● **WHAT TO PRODUCE**: The response should contain all of the data below, reproduced exactly, and no pictures.

*** Opening of DATA TO USE ***

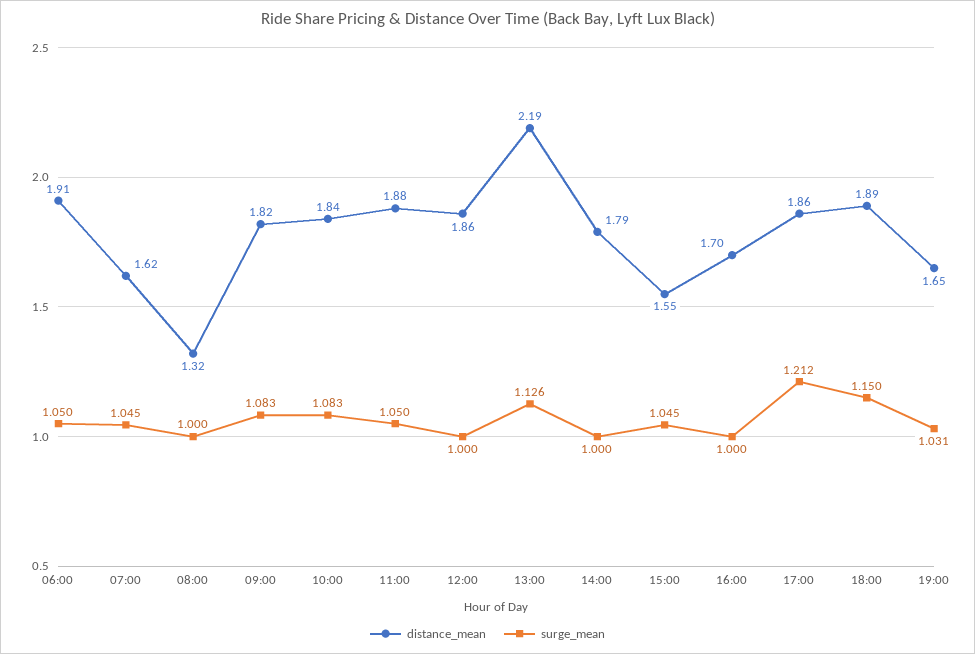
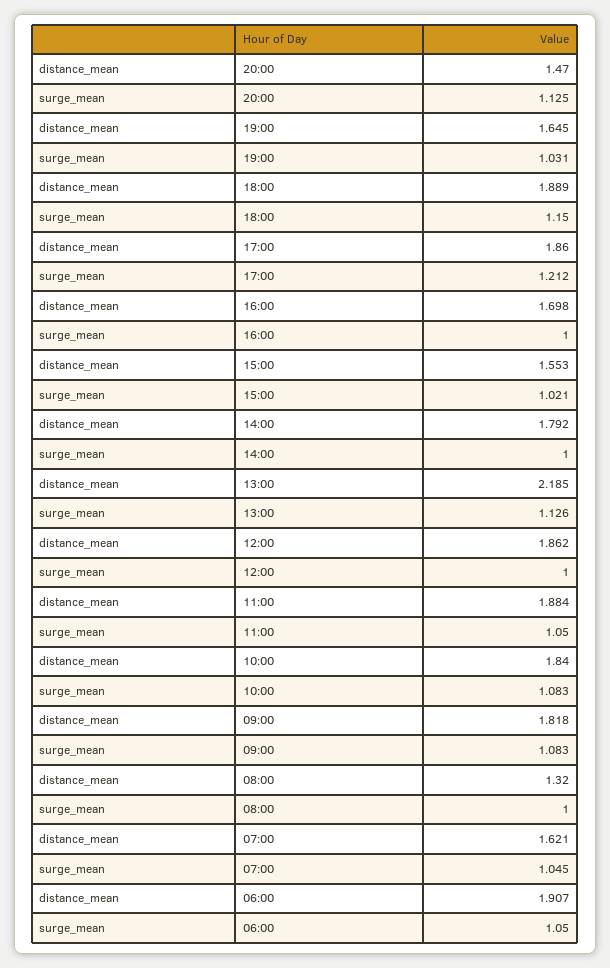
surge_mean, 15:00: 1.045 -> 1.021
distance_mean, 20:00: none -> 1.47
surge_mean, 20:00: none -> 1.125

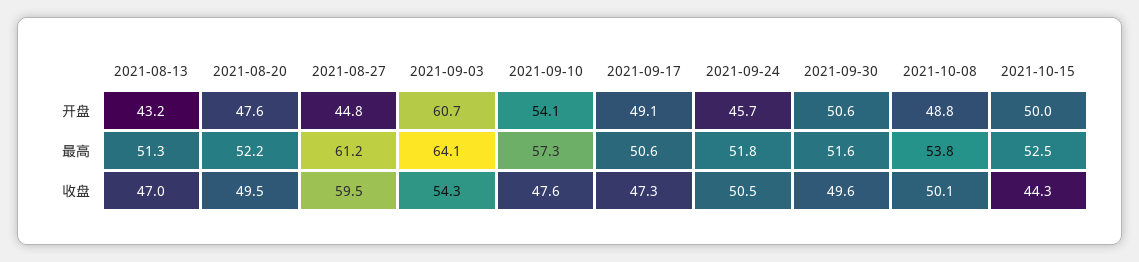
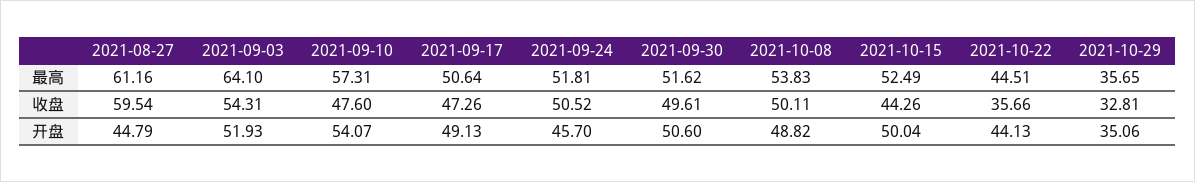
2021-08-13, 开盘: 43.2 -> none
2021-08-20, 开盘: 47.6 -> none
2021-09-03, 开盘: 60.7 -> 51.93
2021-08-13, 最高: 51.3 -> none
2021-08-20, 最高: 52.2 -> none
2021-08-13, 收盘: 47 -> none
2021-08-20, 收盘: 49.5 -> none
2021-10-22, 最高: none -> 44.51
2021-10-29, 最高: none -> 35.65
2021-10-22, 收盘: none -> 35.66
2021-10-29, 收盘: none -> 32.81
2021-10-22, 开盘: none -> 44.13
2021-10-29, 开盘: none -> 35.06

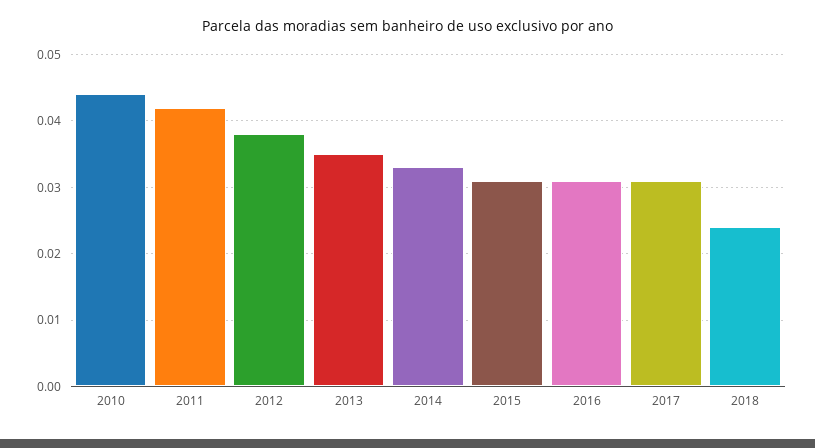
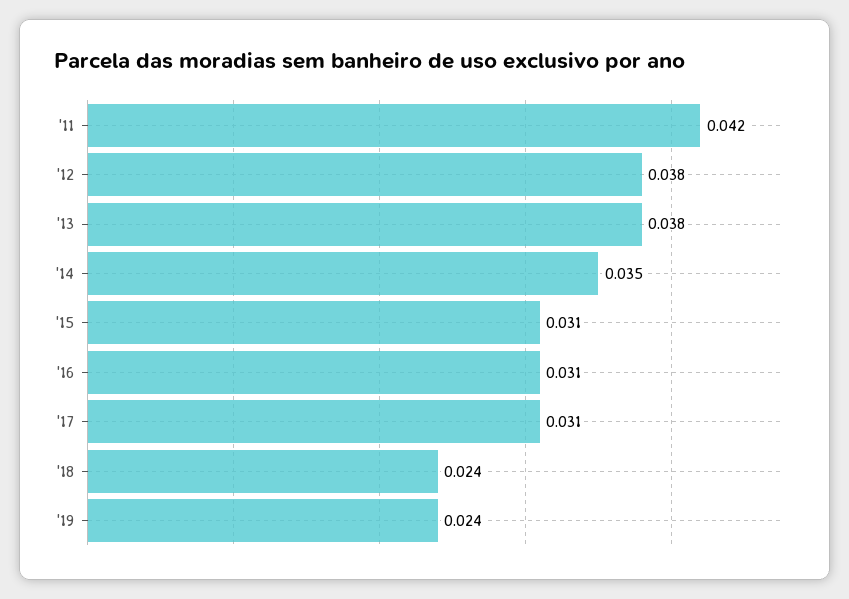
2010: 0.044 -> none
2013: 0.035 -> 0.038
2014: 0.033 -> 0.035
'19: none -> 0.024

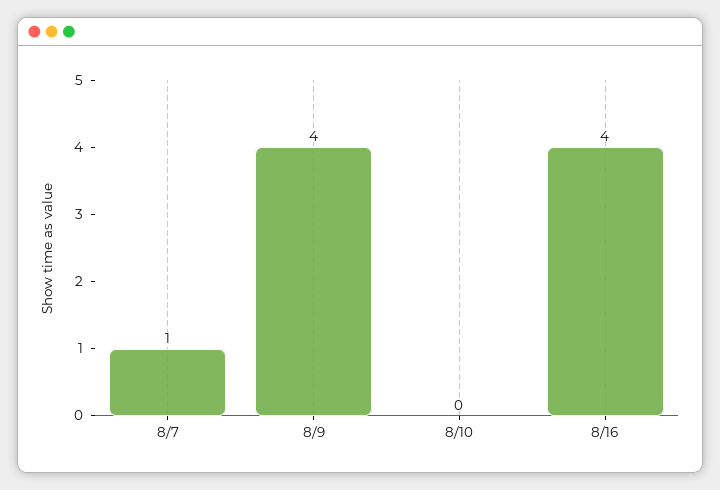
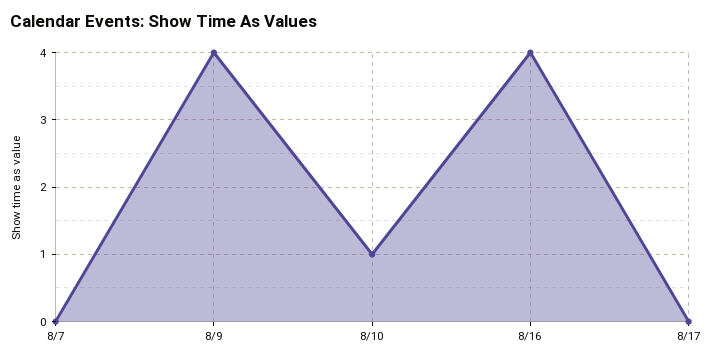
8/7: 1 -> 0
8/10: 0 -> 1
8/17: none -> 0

*** Close of DATA TO USE ***

● **REPLY TO THE TASK**:
surge_mean, 15:00: 1.045 -> 1.021
distance_mean, 20:00: none -> 1.47
surge_mean, 20:00: none -> 1.125

2021-08-13, 开盘: 43.2 -> none
2021-08-20, 开盘: 47.6 -> none
2021-09-03, 开盘: 60.7 -> 51.93
2021-08-13, 最高: 51.3 -> none
2021-08-20, 最高: 52.2 -> none
2021-08-13, 收盘: 47 -> none
2021-08-20, 收盘: 49.5 -> none
2021-10-22, 最高: none -> 44.51
2021-10-29, 最高: none -> 35.65
2021-10-22, 收盘: none -> 35.66
2021-10-29, 收盘: none -> 32.81
2021-10-22, 开盘: none -> 44.13
2021-10-29, 开盘: none -> 35.06

2010: 0.044 -> none
2013: 0.035 -> 0.038
2014: 0.033 -> 0.035
'19: none -> 0.024

8/7: 1 -> 0
8/10: 0 -> 1
8/17: none -> 0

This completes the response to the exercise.